TASK DETAILS
Below this line are records; transcribe exactly the lines between the one holding "row 10180: 67 | 20 -> none" and the one holding "10142 | Z: -208 -> -250", inclusive, and omit the pictures.

SUPPLIED RECORDS

▬▬▬

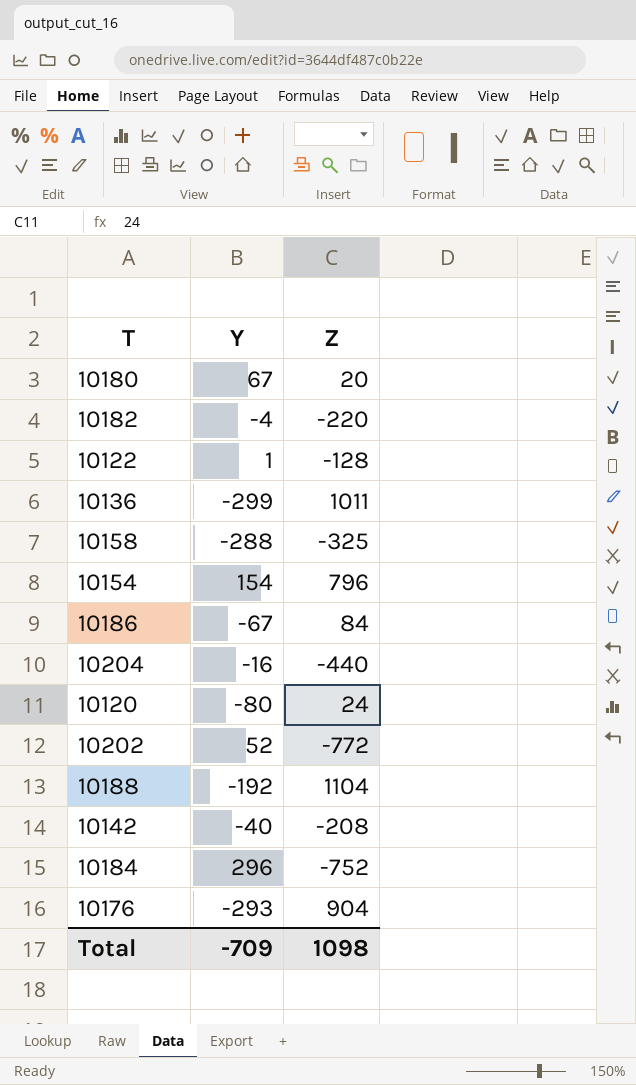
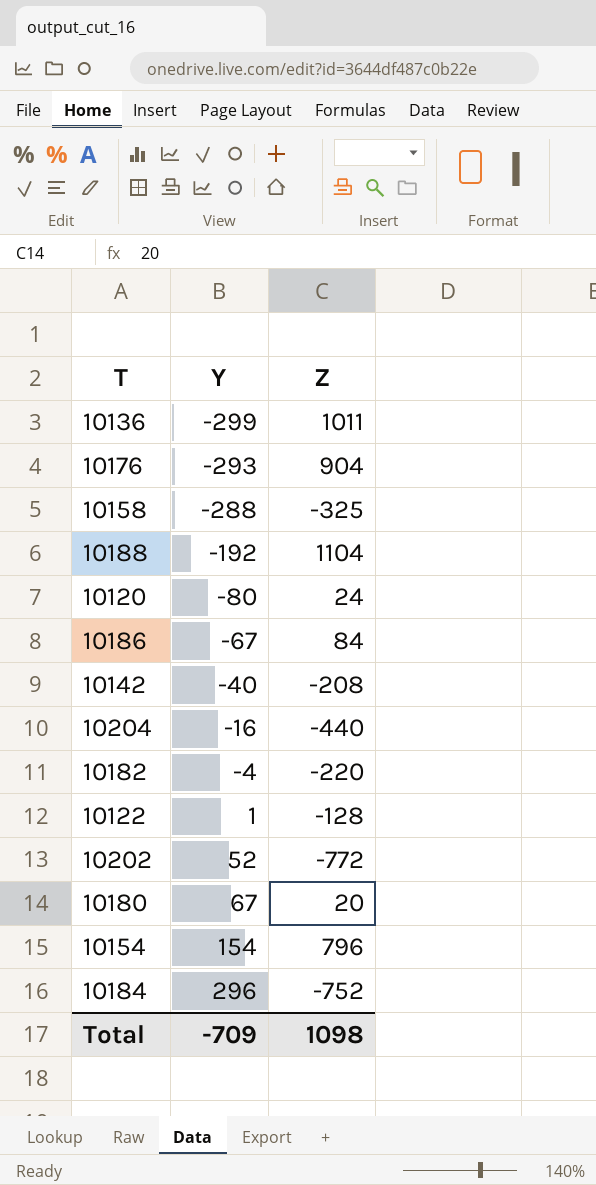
row order: none -> Y ascending

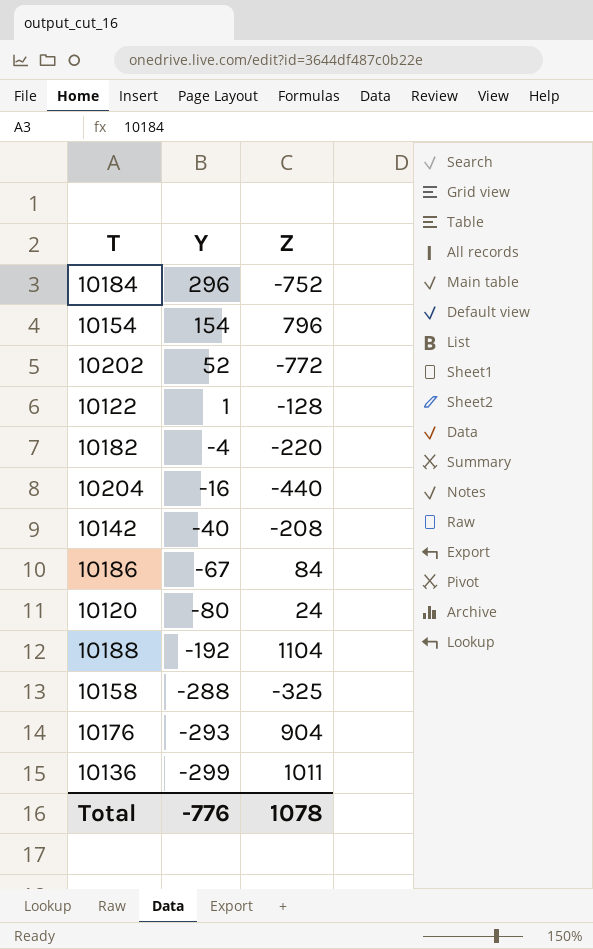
row order: Y ascending -> Y descending
row 10180: 67 | 20 -> none
Total | Y: -709 -> -776
Total | Z: 1098 -> 1078

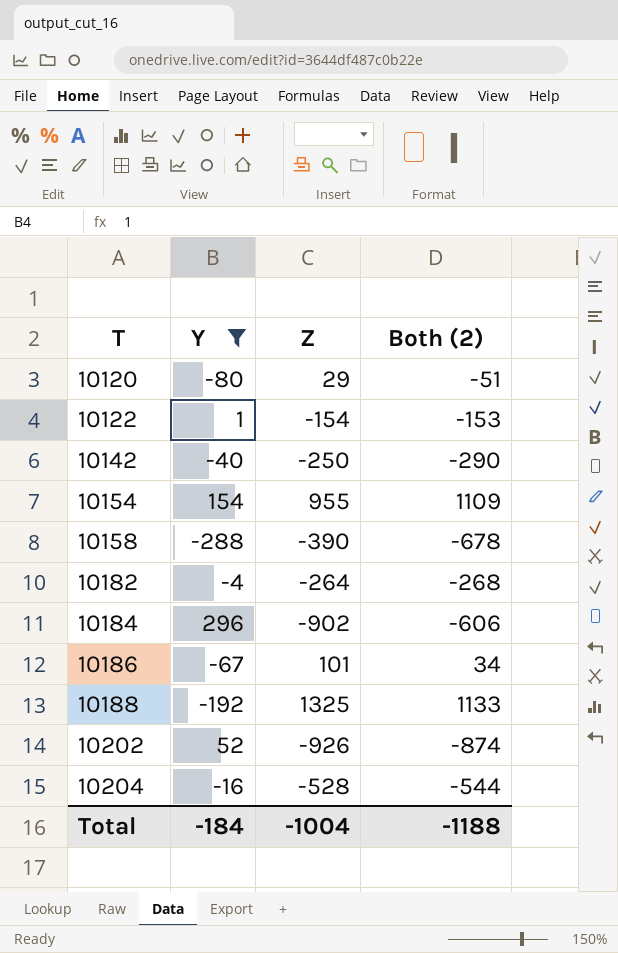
filter: none -> Y >= -288
row order: Y descending -> T ascending
column Both (2) | formula: none -> [Y] + [Z]
10120 | Z: 24 -> 29
10122 | Z: -128 -> -154
10142 | Z: -208 -> -250
10154 | Z: 796 -> 955
10158 | Z: -325 -> -390
10182 | Z: -220 -> -264
10184 | Z: -752 -> -902
10186 | Z: 84 -> 101
10188 | Z: 1104 -> 1325
10202 | Z: -772 -> -926
10204 | Z: -440 -> -528
Total | Y: -776 -> -184
Total | Z: 1078 -> -1004

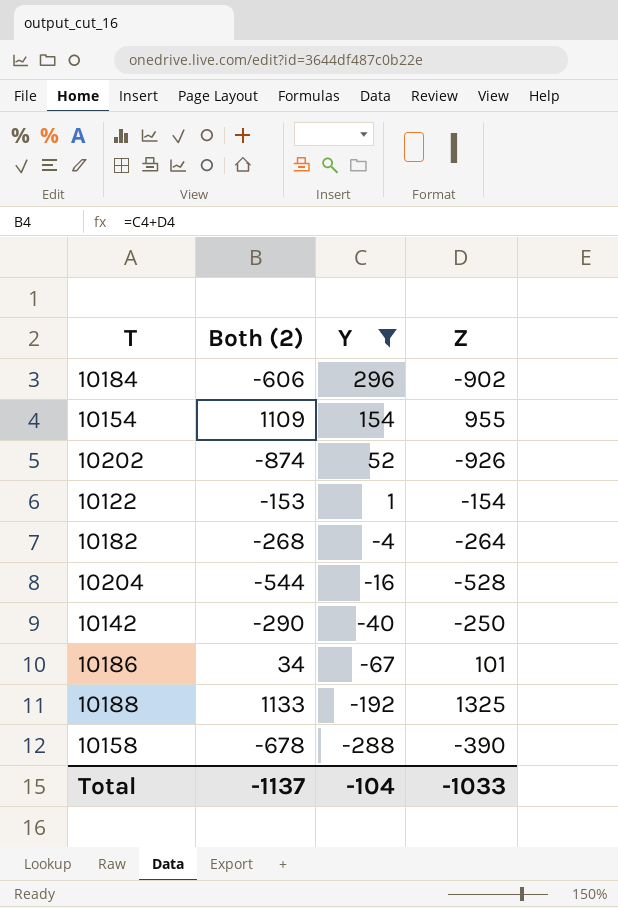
row order: T ascending -> Y descending
column Both (2) | position: 4 -> 2
row 10120: -80 | 29 | -51 -> none
Total | Both (2): -1188 -> -1137
Total | Y: -184 -> -104
Total | Z: -1004 -> -1033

▬▬▬

SOLVED EXERCISE
row 10180: 67 | 20 -> none
Total | Y: -709 -> -776
Total | Z: 1098 -> 1078

filter: none -> Y >= -288
row order: Y descending -> T ascending
column Both (2) | formula: none -> [Y] + [Z]
10120 | Z: 24 -> 29
10122 | Z: -128 -> -154
10142 | Z: -208 -> -250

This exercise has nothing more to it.